[pypy-dev] "import signal" fails when running PyPy interpreted

Stefan Behnel stefan_ml at behnel.de
Sun Mar 11 20:15:39 CET 2012


Armin Rigo, 11.03.2012 19:40:
> Care to explain what you are really trying to do?

I'm trying to debug the set of crash bugs that Cython's test suite finds in
cpyext. I was surprised enough to find out that the nightly builds don't
have debugging symbols enabled, and Amaury suggested to run PyPy in
interpreted mode for debugging. So I tried and it didn't turn out to be an
option.


> We never actually
> *use* py.py --- the fact that its options' defaults don't include any
> modules should be a hint --- apart for demos and "just because you
> can".

You should put up a "beginners guide to debugging bugs in PyPy" somewhere.


> If you manage to isolate a failing test, then it can be written in a
> particular way so that you get essentially py.py running only the
> failing 5 lines.

I'd be happy with having all of cpyext run in "debug mode" already. Our
test runner runs in Python space to search and build the test modules. Each
test module has doctests which call into its C code. So there's usually not
much C code involved for a test and C-API interaction is thus limited.

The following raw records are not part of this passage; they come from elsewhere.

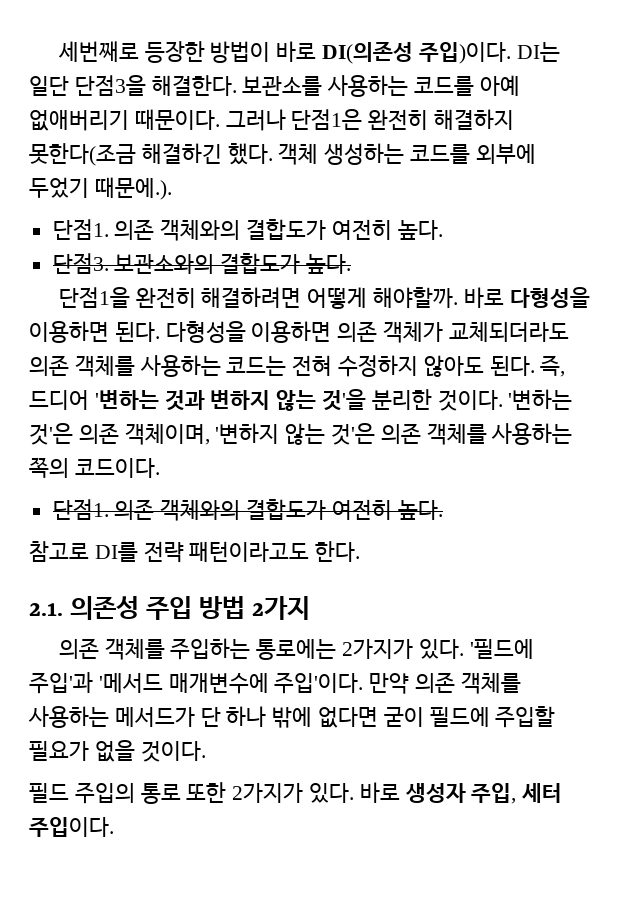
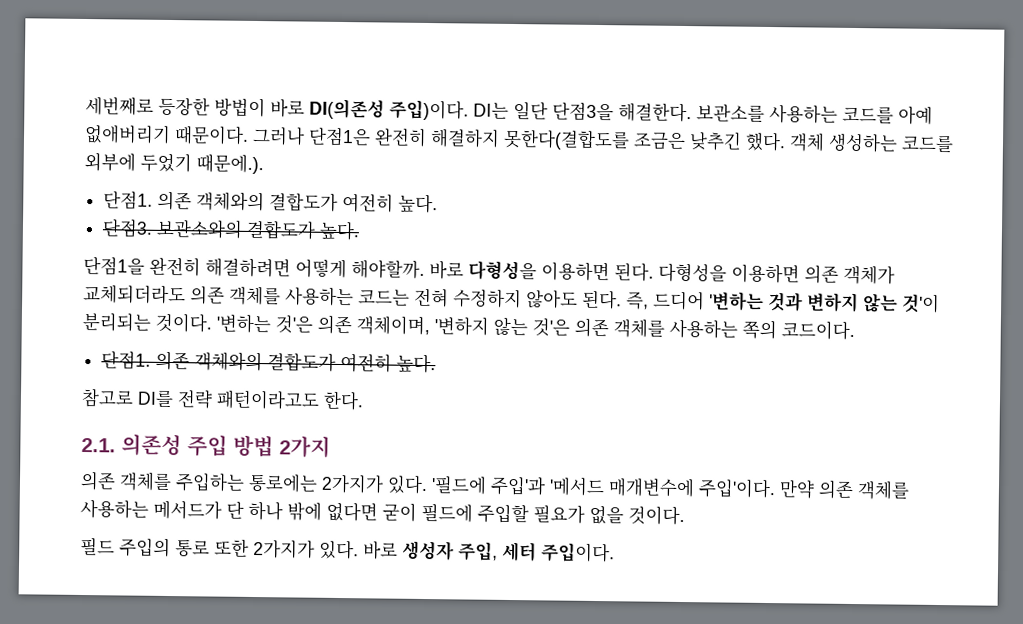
- 그러나 단점1은 완전히 해결하지 못한다(조금 해결하긴 했다.
+ 그러나 단점1은 완전히 해결하지 못한다(결합도를 조금은 낮추긴 했다.
- 즉, 드디어 '변하는 것과 변하지 않는 것'을 분리한 것이다.
+ 즉, 드디어 '변하는 것과 변하지 않는 것'이 분리되는 것이다.

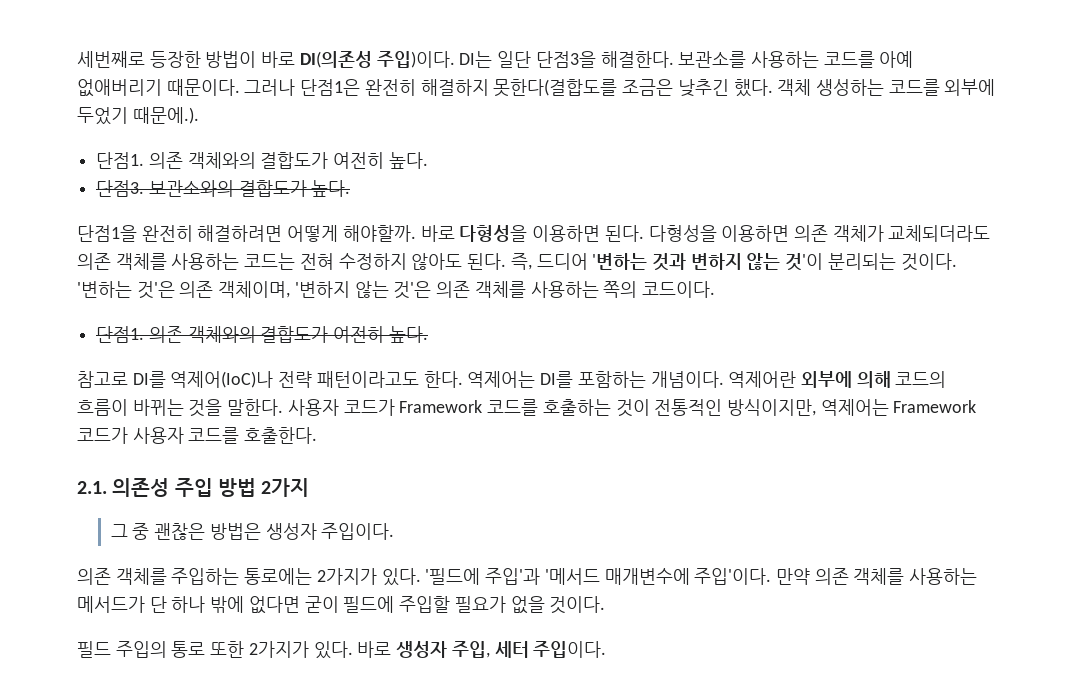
- 참고로 DI를 전략 패턴이라고도 한다.
+ 참고로 DI를 역제어(IoC)나 전략 패턴이라고도 한다. 역제어는 DI를 포함하는 개념이다. 역제어란 외부에 의해 코드의 흐름이 바뀌는 것을 말한다. 사용자 코드가 Framework 코드를 호출하는 것이 전통적인 방식이지만, 역제어는 Framework 코드가 사용자 코드를 호출한다.
+ 그 중 괜찮은 방법은 생성자 주입이다.

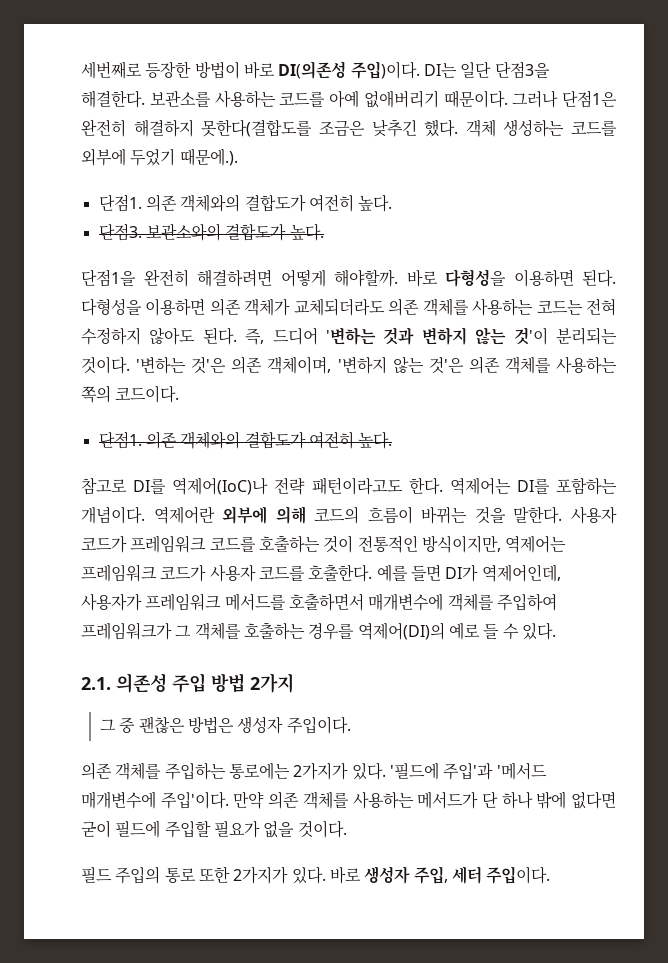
- 사용자 코드가 Framework 코드를 호출하는 것이 전통적인 방식이지만, 역제어는 Framework 코드가 사용자 코드를 호출한다.
+ 사용자 코드가 프레임워크 코드를 호출하는 것이 전통적인 방식이지만, 역제어는 프레임워크 코드가 사용자 코드를 호출한다. 예를 들면 DI가 역제어인데, 사용자가 프레임워크 메서드를 호출하면서 매개변수에 객체를 주입하여 프레임워크가 그 객체를 호출하는 경우를 역제어(DI)의 예로 들 수 있다.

That
means that any slow-down in cpyext would be acceptable (because that's what
is being debugged), but avoiding any slow-downs in Python space would be
helpful.

Is such a setup possible?


> Additionally, with sharing the object space across
> multiple tests, we reduce the run time to a small fraction of second
> per test.  Look for "class AppTestXxx" in the majority of the test
> files in interpreter/test, module/*/test, or objspace/std/test.

Can't see the magic in those from a quick look.


> It's tersely documented in pypy/doc/coding_guide.rst.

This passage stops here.